There’s also a new stage this year which takes the form of a big red drum up a hill. The Red Sound Studio offers an evolving programme of additional sets by artists already playing here – from 070 Shake to Arca – but in the form of recording new material. Every time we attempt to gain entry we find an enormous queue, so we’ll just have to assume things happened there. A long walk away at the dual Santander and Estrella Damm main stages, Melbourne’s fantastic racket Amyl And The Sniffers are demonstrating how to connect with a vast crowd with feminine energy and raw talent. The Amy Taylor-fronted punk foursome are two albums into their career and, on the evidence of this performance, they’re ready to take the next step up. 

Peggy Gou at Primavera Sound 2024 (Photo: Sergio Albert)

Peggy Gou at Primavera Sound 2024 (Photo: Sergio Albert)

Back in the main site for something completely different again, the Amazon stage is lit up by Amaarae, and the Ghanaian-American is replete with Spanish questions for the crowd. Balearic guitar and thumpy beats combine to soundtrack summer, and when she asks audience members up for a dance-off the place fizzes with energy. Her set could barely be more removed from the hushed reverence at Cupra as Beth Gibbons takes to the stage with multi-instrumentalists variously bowing guitars, offering parps on tenor sax (was it tenor sax?) and all backing a semi-mystical show from the Portishead legend that was far more rooted in folk music than the Bristol collective’s ‘90s-origined trip-hop. We expected material from her age-reflective and very fine new album Lives Outgrown of course, but maybe not anything from her album with Rustin Man, or from Portishead’s catalogue. We got both, with Mysteries and Tom The Model both fitting the set beautifully and Roads an absolute treat towards the end.

Alas, that end clashed with the start of Pulp, which necessitated a very fast amble back to the main stages. If you’ve seen Jarvis and co on this tour already then the setlist will be very familiar, but these songs never age and the band are never less than sensational, opening with I Spy. Something Changed is again dedicated to late bassist Steve Mackey, but also to Albini this time, which fits the mood. Common People is still the holler-along it has been for 30 years, but most of this crowd know the words to (almost) everything else too. Razzmatazz sends us away into the night at a mere 1:35am, with plenty more to come.

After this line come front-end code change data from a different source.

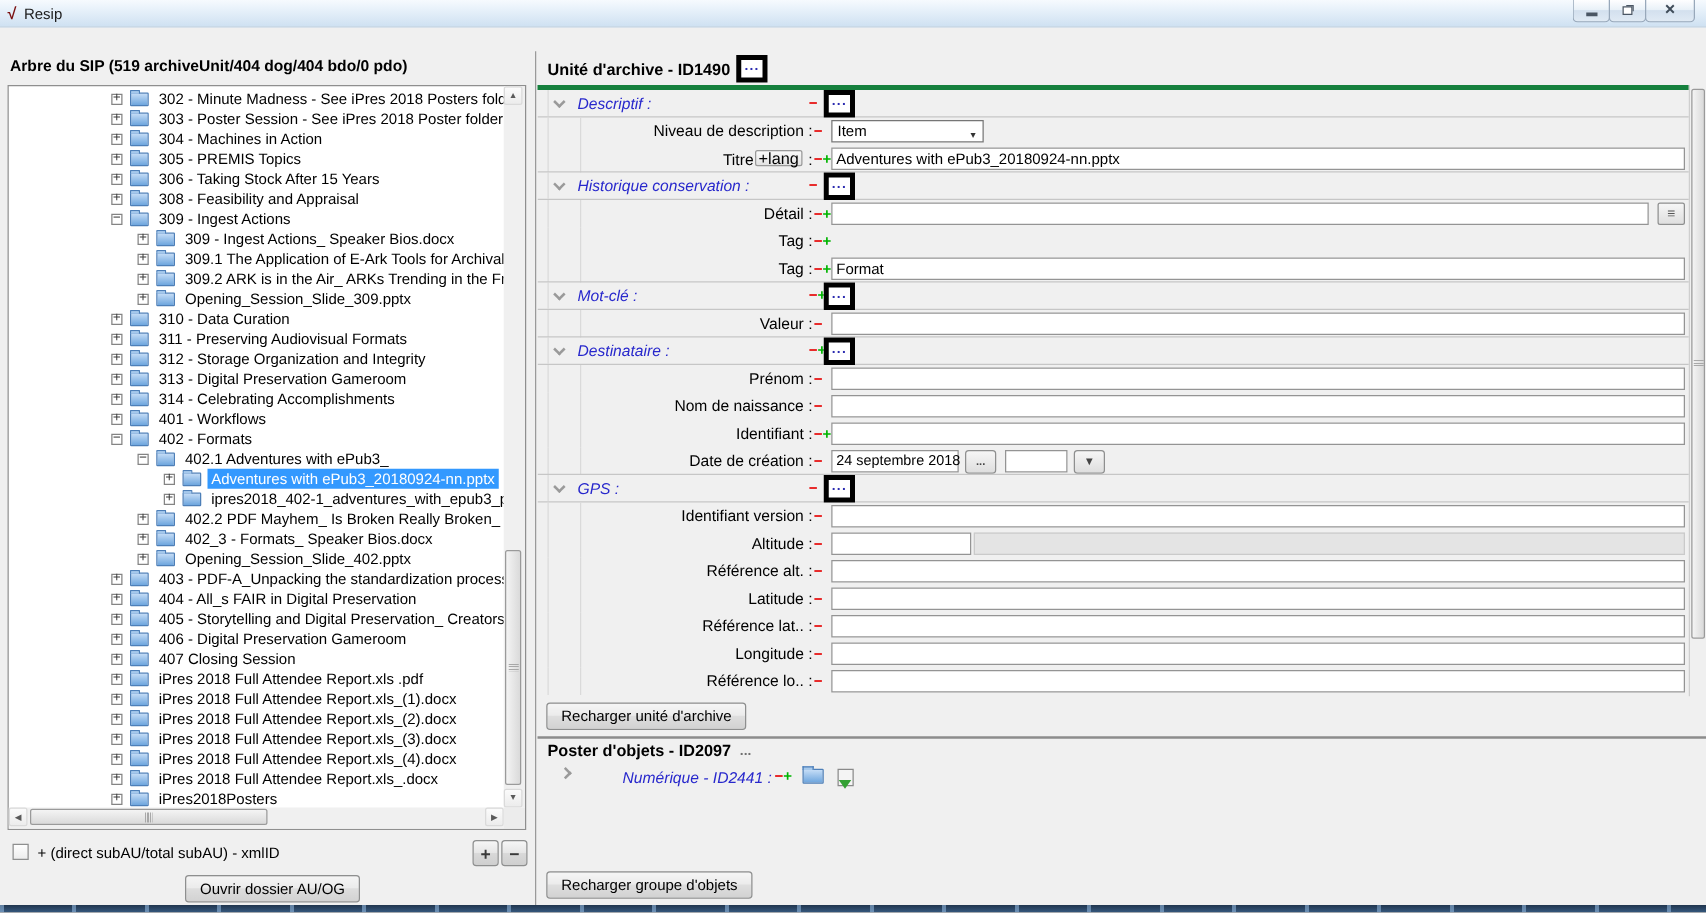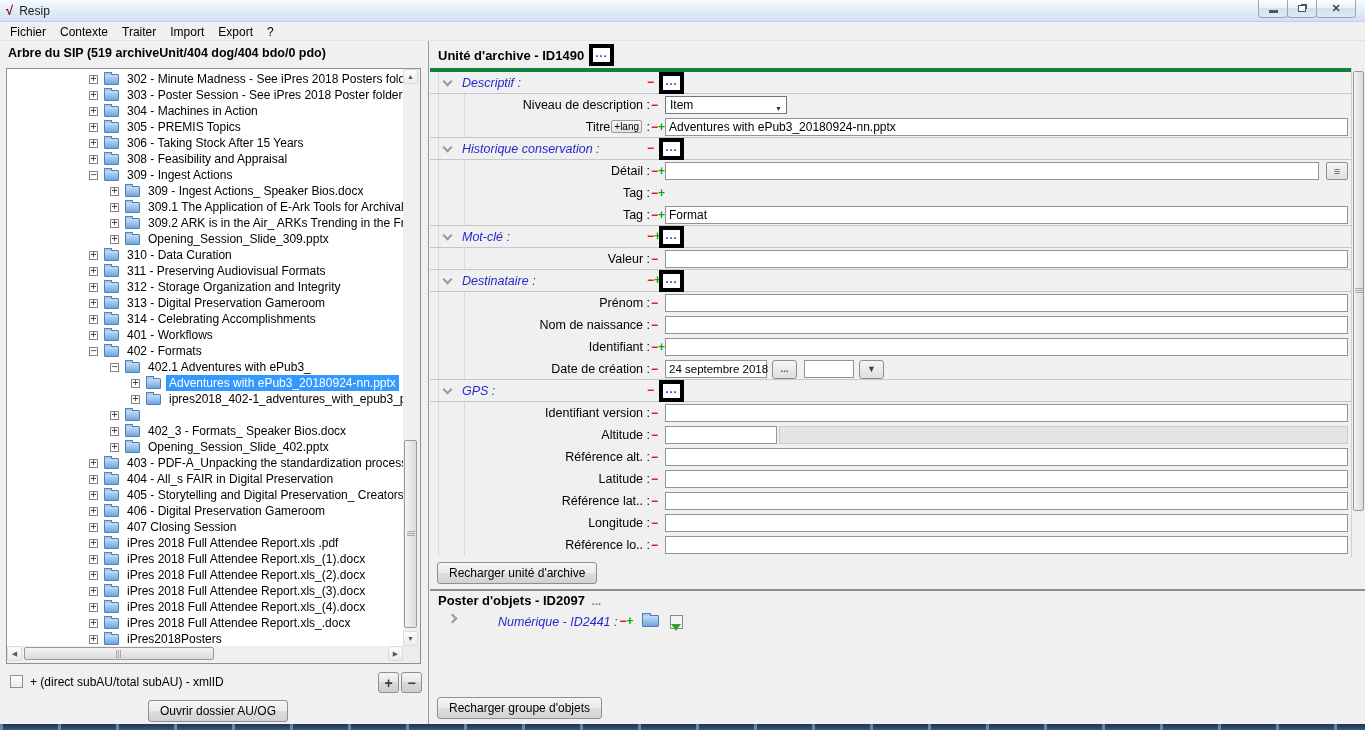--- a/index.html
+++ b/index.html
@@ -166,14 +166,6 @@
     </div>
   </div>
 
-  <div class="menubar">
-    <span class="mitem">Fichier</span>
-    <span class="mitem">Contexte</span>
-    <span class="mitem">Traiter</span>
-    <span class="mitem">Import</span>
-    <span class="mitem">Export</span>
-    <span class="mitem">?</span>
-  </div>
 
   <div class="lpanel">
     <div class="lheader">Arbre du SIP (519 archiveUnit/404 dog/404 bdo/0 pdo)</div>

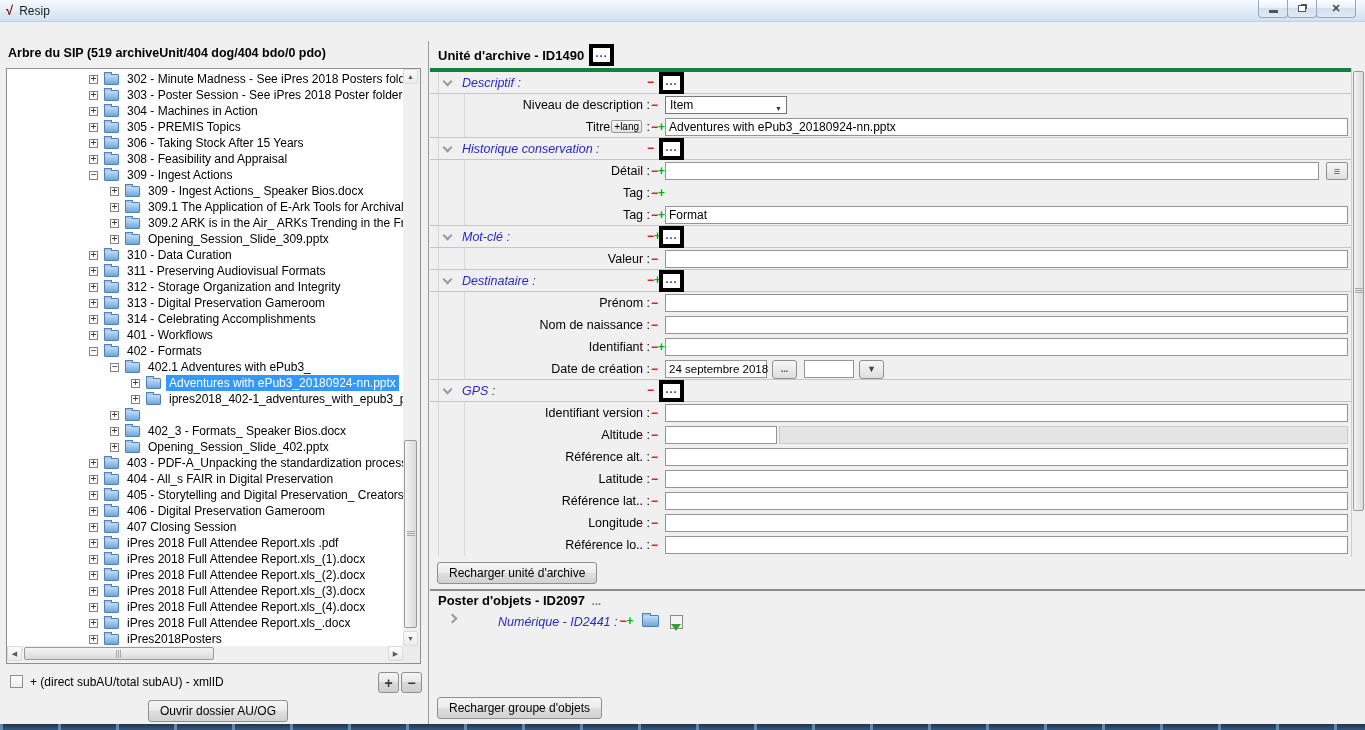--- a/index.html
+++ b/index.html
@@ -94,7 +94,7 @@
   .marks{flex:none;width:15px;display:flex;padding-left:1px;}
   .rm{color:#e60000;font-weight:bold;font-size:12px;line-height:1;}
   .gp{color:#00b400;font-weight:bold;font-size:12px;line-height:1;}
-  .langbtn{display:inline-block;font-size:10px;line-height:11px;border:1px solid #999;border-radius:2px;
+  .langbtn{display:inline-block;font-size:13px;line-height:11px;border:1px solid #999;border-radius:2px;
     background:linear-gradient(#fafafa,#e2e2e2);padding:0 2px;margin:0 1px;vertical-align:1px;}
 
   .tfield{flex:1;height:18px;background:#fff;border:1px solid #949494;font-size:12px;line-height:16px;

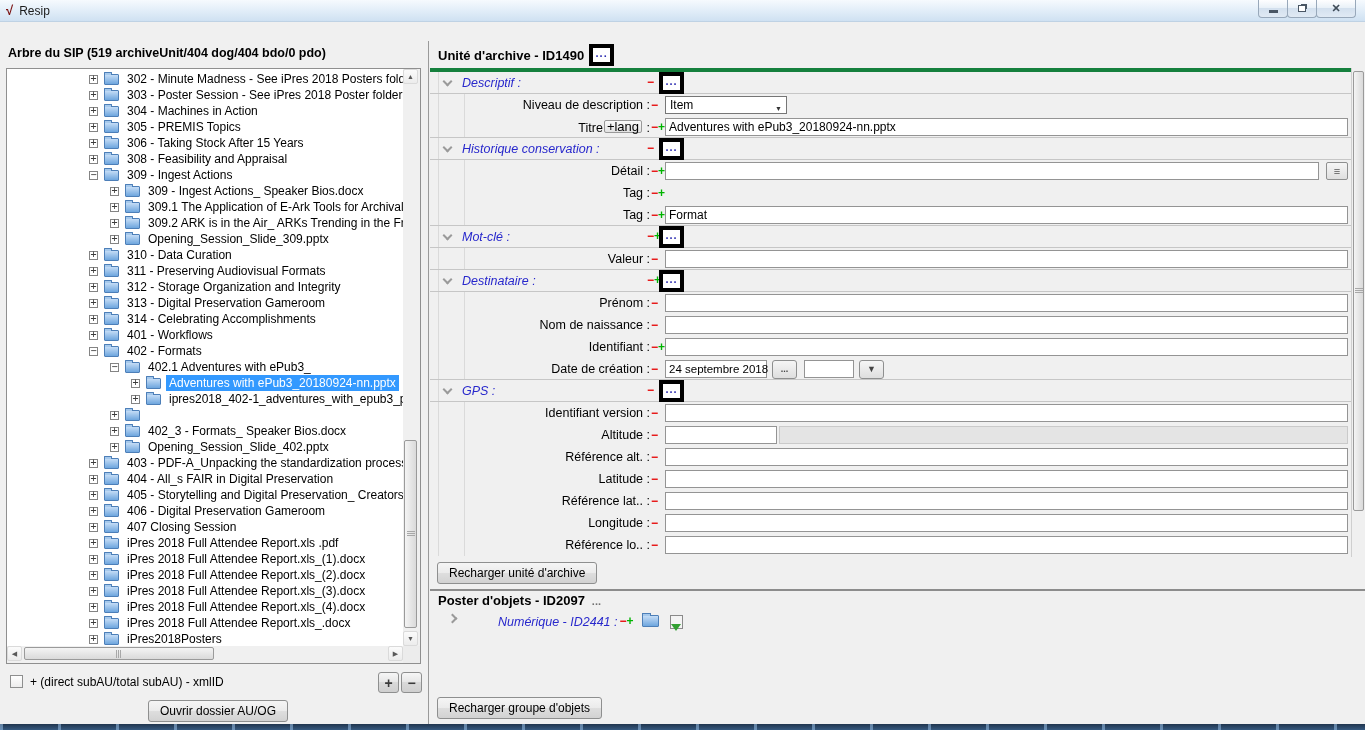--- a/index.html
+++ b/index.html
@@ -280,6 +280,7 @@
           <div class="trow" style="padding-left: 102px;">
             <span class="expbox">+</span>
             <span class="folder"></span>
+            <span class="tlabel">402.2 PDF Mayhem_ Is Broken Really Broken_</span>
           </div>
           <div class="trow" style="padding-left: 102px;">
             <span class="expbox">+</span>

We face another clash between the relatively unknown Lolahol, aka Lourdes, Madonna’s daughter, or Justice and opt for the latter, whose big, bold show involves mechanically moving stage lighting and the proper sound the French duo’s music requires. They open with Genesis, known in some circles as Channel 4’s Formula 1 music these days, and the spectacle doesn’t let up from there. Sets push on through to 6am here, and nobody seems to flag in the way they might in London; maybe it’s the Spanish air. Somehow there’s energy still to dance about at Peggy Gou’s packed-out set for a bit, but with two more nights to go we decide at its end to opt for caution over valour and make our way to bed.